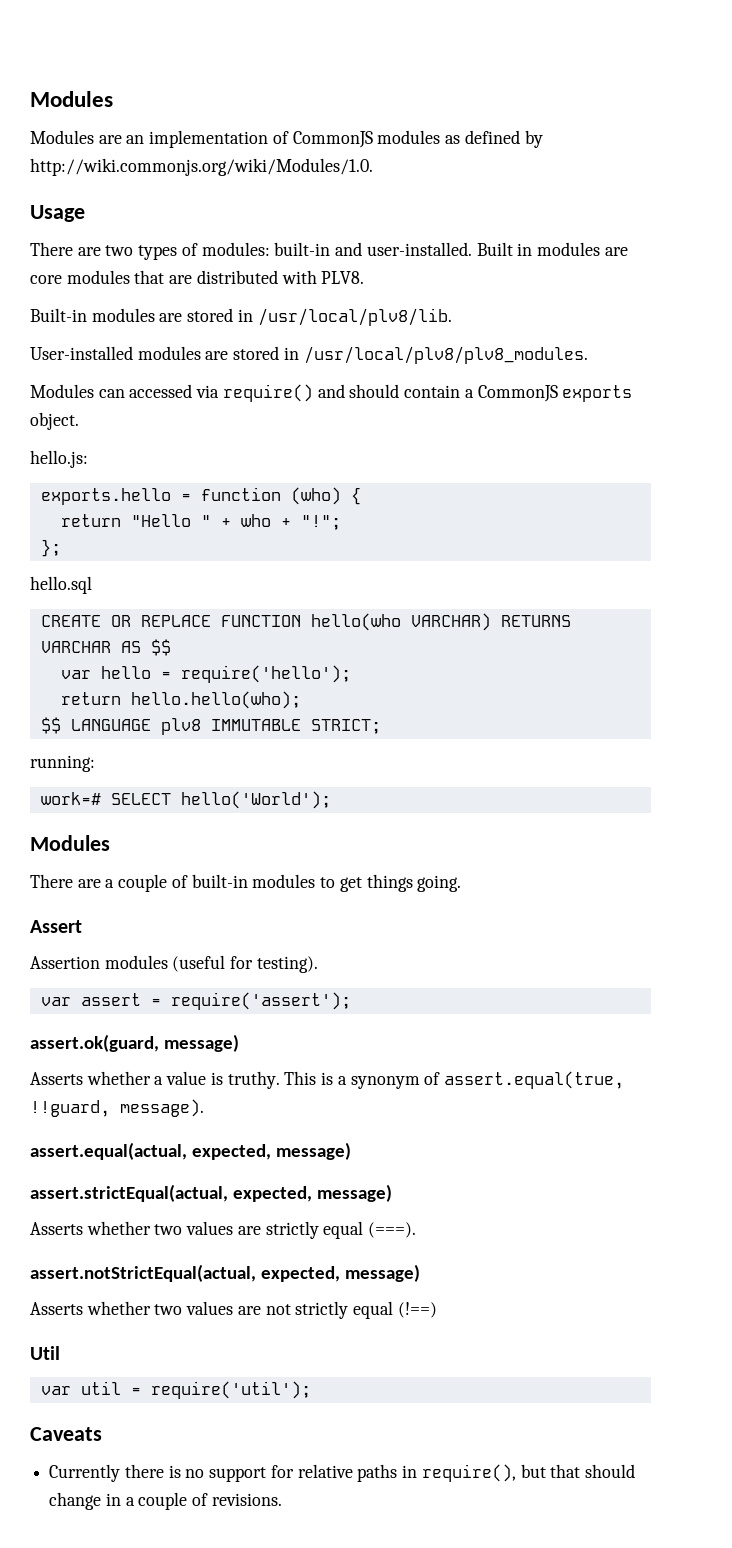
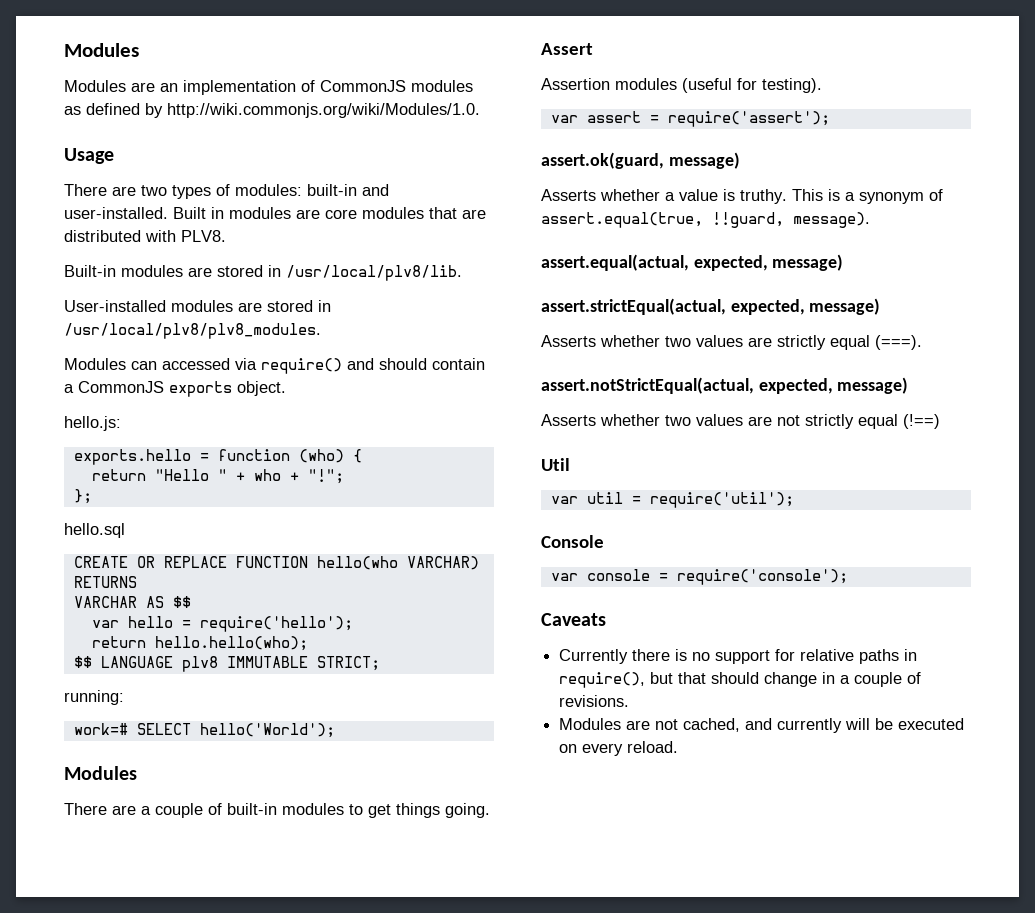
+ Console
+ var console = require('console');
+ Modules are not cached, and currently will be executed on every reload.

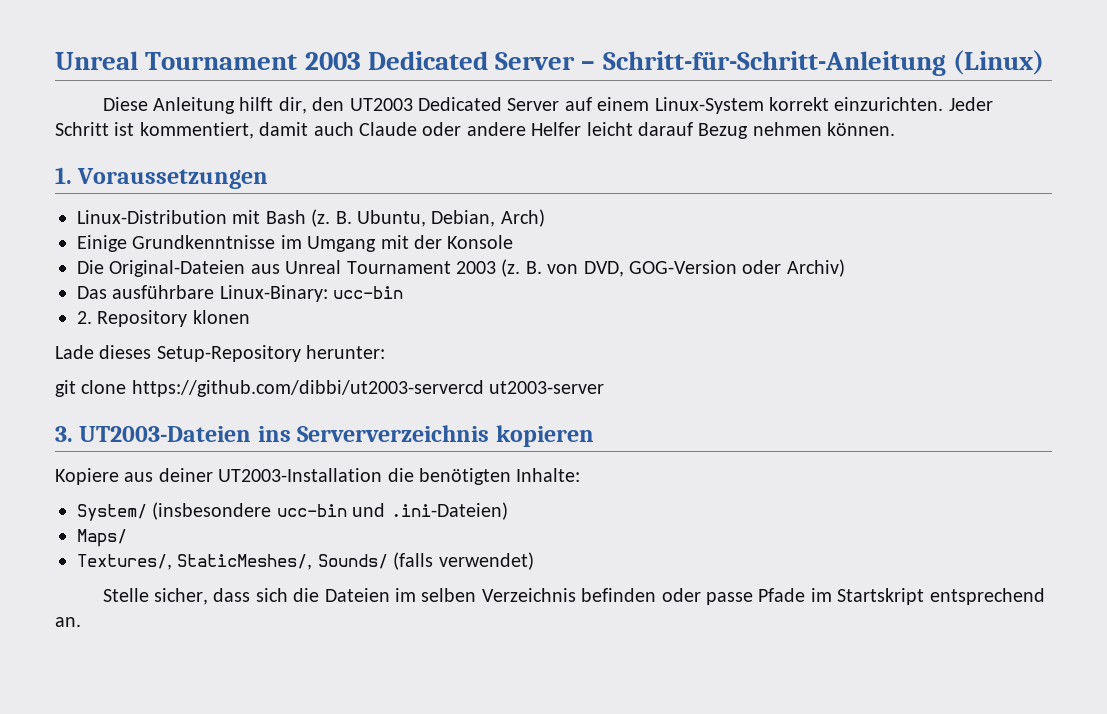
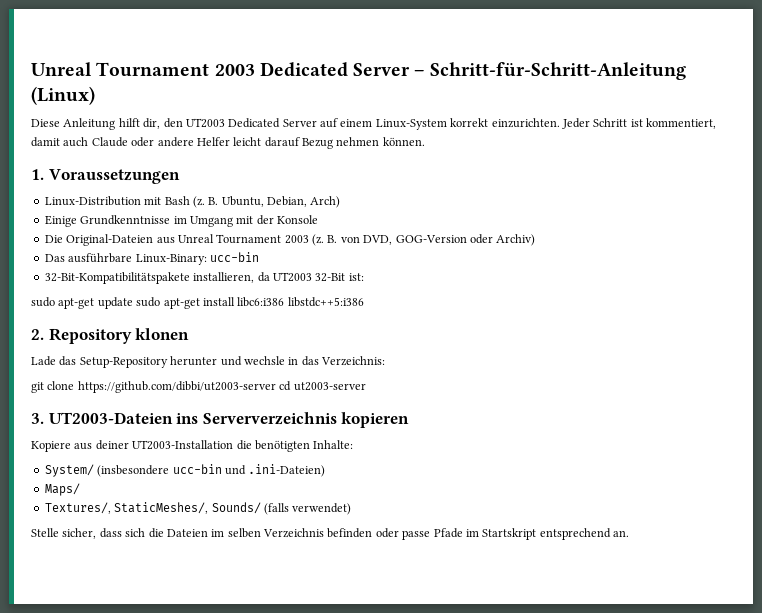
+ 32-Bit-Kompatibilitätspakete installieren, da UT2003 32-Bit ist:
+ sudo apt-get update sudo apt-get install libc6:i386 libstdc++5:i386
  2. Repository klonen
- Lade dieses Setup-Repository herunter:
+ Lade das Setup-Repository herunter und wechsle in das Verzeichnis:
- git clone https://github.com/dibbi/ut2003-servercd ut2003-server
+ git clone https://github.com/dibbi/ut2003-server cd ut2003-server

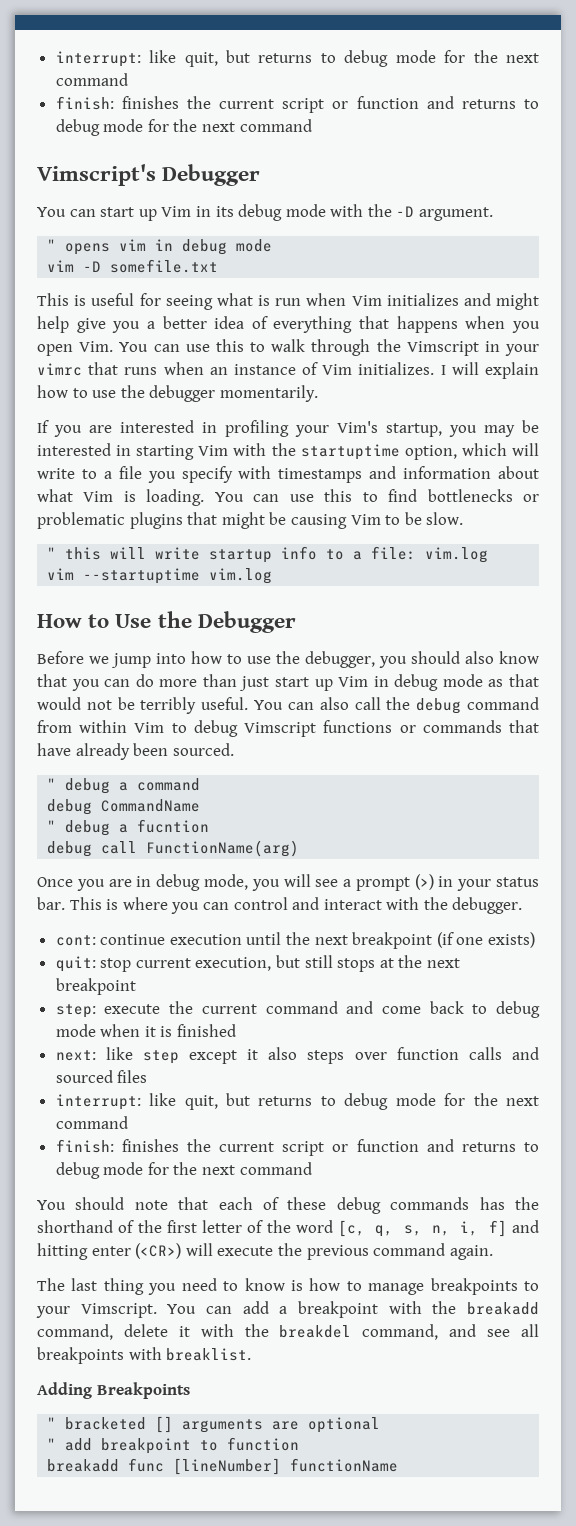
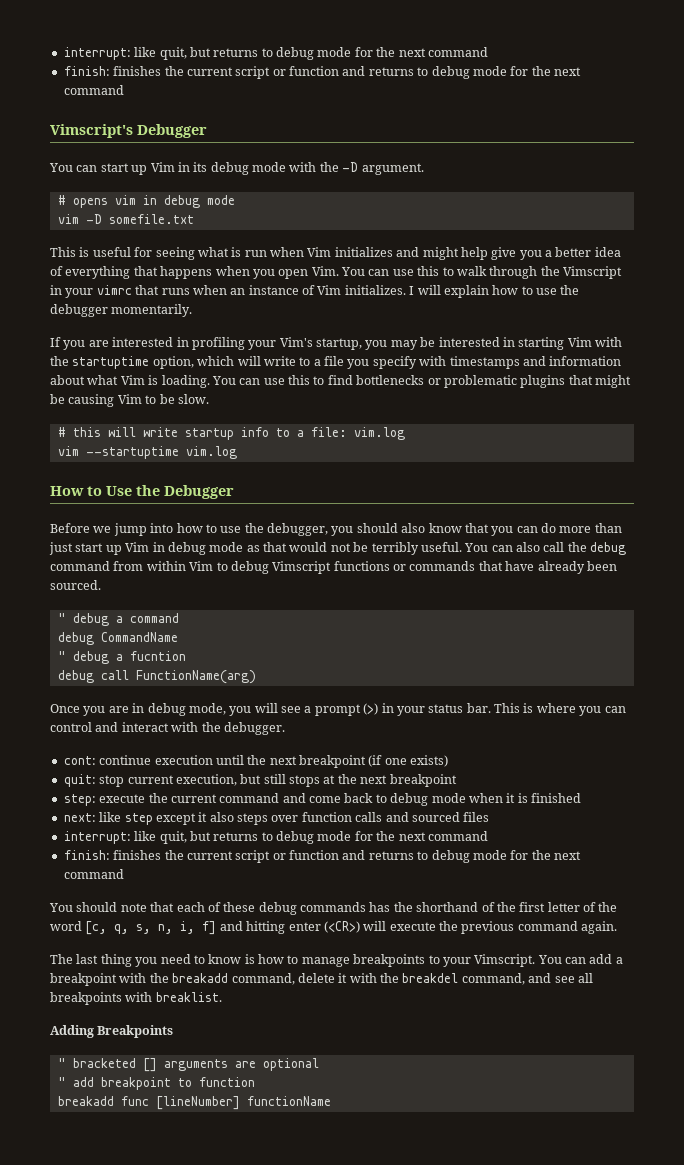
- " opens vim in debug mode
+ # opens vim in debug mode
- " this will write startup info to a file: vim.log
+ # this will write startup info to a file: vim.log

About this exercise >> Where an entry includes a picture, drop it, and print the rest of the material word for word.

Reply >>
+ Console
+ var console = require('console');
+ Modules are not cached, and currently will be executed on every reload.

+ 32-Bit-Kompatibilitätspakete installieren, da UT2003 32-Bit ist:
+ sudo apt-get update sudo apt-get install libc6:i386 libstdc++5:i386
  2. Repository klonen
- Lade dieses Setup-Repository herunter:
+ Lade das Setup-Repository herunter und wechsle in das Verzeichnis:
- git clone https://github.com/dibbi/ut2003-servercd ut2003-server
+ git clone https://github.com/dibbi/ut2003-server cd ut2003-server

- " opens vim in debug mode
+ # opens vim in debug mode
- " this will write startup info to a file: vim.log
+ # this will write startup info to a file: vim.log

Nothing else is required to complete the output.